Justin Wade Cary and his mother, Nancy Sue Cary, sued the Georgia Department of Children & Youth Services ("DCYS") alleging negligent supervision and intentional infliction of emotional distress under the Georgia Tort Claims Act and 42 USC 1983. The Carys appeal the trial court's order granting DCYS's motion for summary judgment, enumerating two errors.
This case arose after Rhonda Lathem, a secretary/typist with DCYS and a part-time county juvenile court intake officer, developed an "inappropriate relationship" with Justin Wade Cary, who was then 15 years old and on probation. According to Cary, the relationship escalated from Lathem offering him attention to gifts and sex. Lathem permitted Cary to spend nights at her home and arranged for certain charges against him to be dropped. Ultimately, Justin Cary was incarcerated as an adult for numerous felonies, and Lathem was discharged.
Justin Cary and his mother then brought this action, claiming that by breaching its duty to supervise both Justin Cary and its own employees, DCYS victimized Justin Cary and caused emotional distress to him and his mother. The trial court premised summary judgment on sovereign immunity and a finding that DCYS was not a person within the meaning of 1983. 1
1. The Carys contend that the trial court erred in determining that because Lathem's actions did not fall within the scope of her employment, sovereign immunity was not waived. We disagree.
"In the exercise of its constitutional authority to waive the defense of sovereign immunity, the General Assembly has enacted the Georgia Tort Claims Act (GTCA). OCGA 50-21-20
et seq." Woodard v.

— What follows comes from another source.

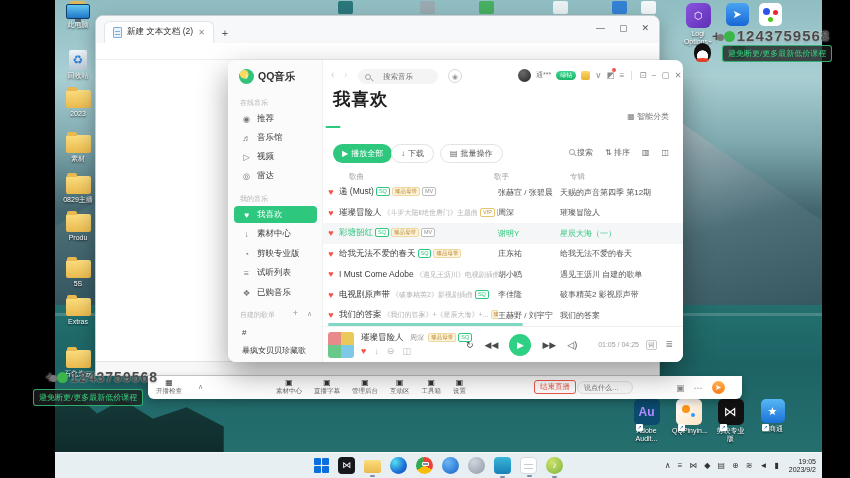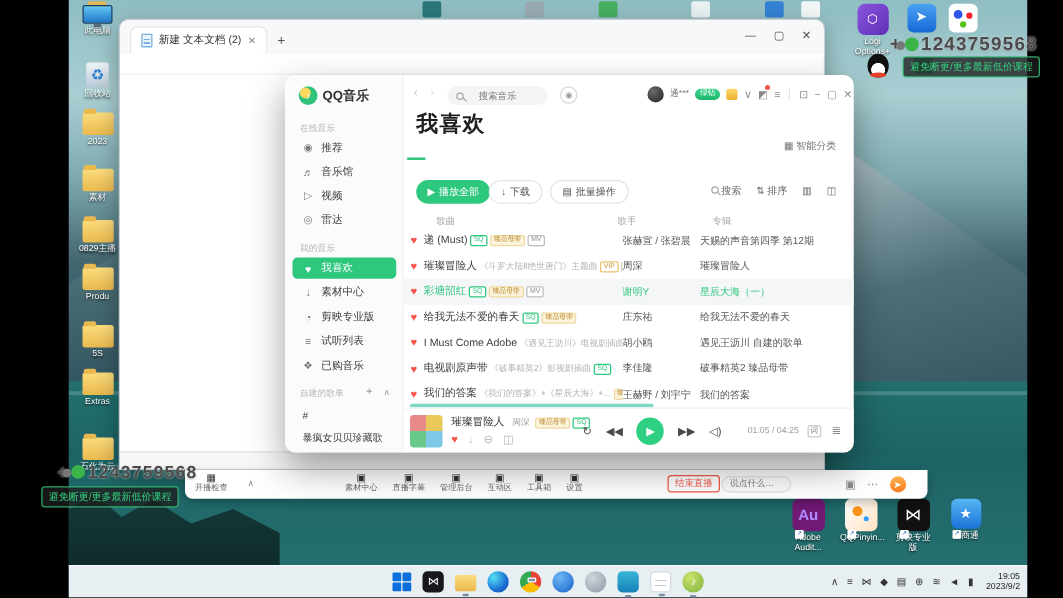"破事精英2 臻品母带" span.s-album { text: 臻品母 -> 影视原声 }
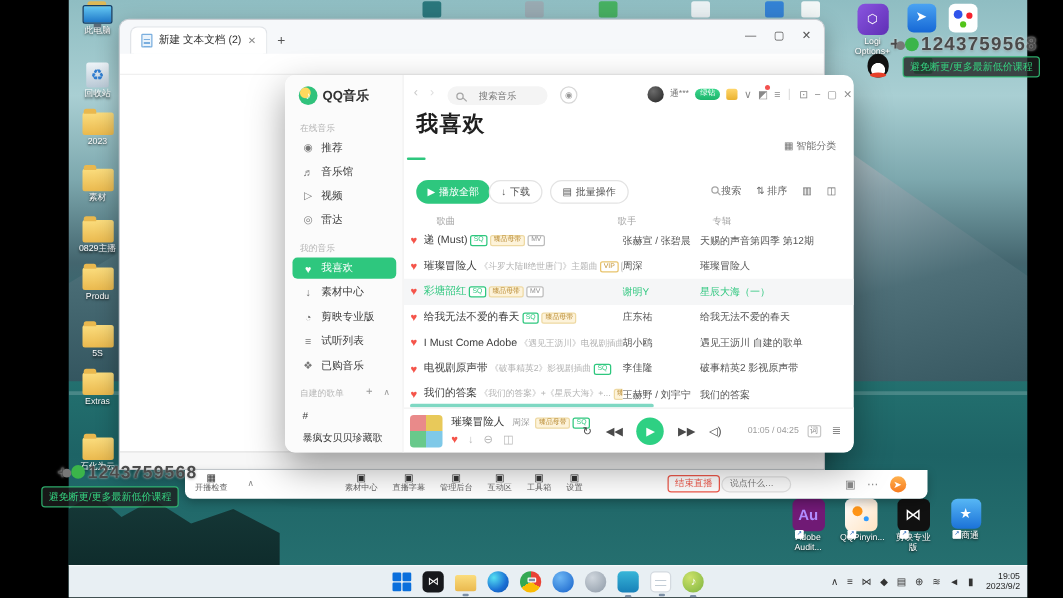"Au" .g-au { background: #701a75 -> #0c4a6e }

Laurens County, 265 Ga. 404
, 405 (1) (456 SE2d 581
) (1995). But the waiver of the State's sovereign immunity for the torts of its officers and employees does not extend to losses resulting from conduct which was "not within the scope of their official duties or employment." OCGA 50-21-23
(a); see Dept. of Human Resources v. Hutchinson, 217 Ga. App. 70
, 71 (1) (456 SE2d 642
) (1995) (the conditions and limitations of this provision must be strictly followed).

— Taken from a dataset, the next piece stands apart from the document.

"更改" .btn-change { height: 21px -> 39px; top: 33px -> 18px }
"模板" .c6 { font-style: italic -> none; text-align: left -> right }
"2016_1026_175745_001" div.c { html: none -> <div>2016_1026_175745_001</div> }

It is undisputed that DCYS employed Lathem as a secretary/typist, a position with no duties involving case management supervision. Nothing in the record suggests in any way that the physical, personal, or legal arrangements Lathem purportedly made for Justin Cary were within the scope of her employment as a secretary/typist for DCYS. Accordingly, we cannot say that the Carys satisfied their burden of demonstrating a waiver of sovereign immunity. Rhoden v. Dept. of Pub. Safety, 221 Ga. App. 844
, 846 (1) (473 SE2d 537
In addition to the immunity bar, these claims fail because the alleged breach of duty by DCYS was not the cause of the Carys' injuries. The record clearly shows that Justin Cary's own actions were the cause of his incarceration and the emotional pain suffered by him and his mother. See Christensen v. State of Ga., 219 Ga. App. 10
, 14 (8) (464 SE2d 14
) (1995). Testimony by Justin Cary's former probation officer that he was unsure about DCYS policy, but that no action had been taken when another employee permitted a deprived child with nowhere else to stay to sleep at his home does not alter the fact that Lathem's actions were clearly beyond the scope of her official duties. Further, the record shows that the employee who purportedly allowed the child to stay at his house was a court service worker who had different official duties from a secretary/typist.
2. In light of our disposition of Division 1, we need not reach the Carys' contention that supervision of Justin Cary's probation was a ministerial function falling within the exceptions to the State's waiver of sovereign immunity.
Thurbert E. Baker, Attorney General, William C. Joy, Senior Assistant Attorney General, Harman, Owen, Saunders & Sweeney, David C. Will, for appellee.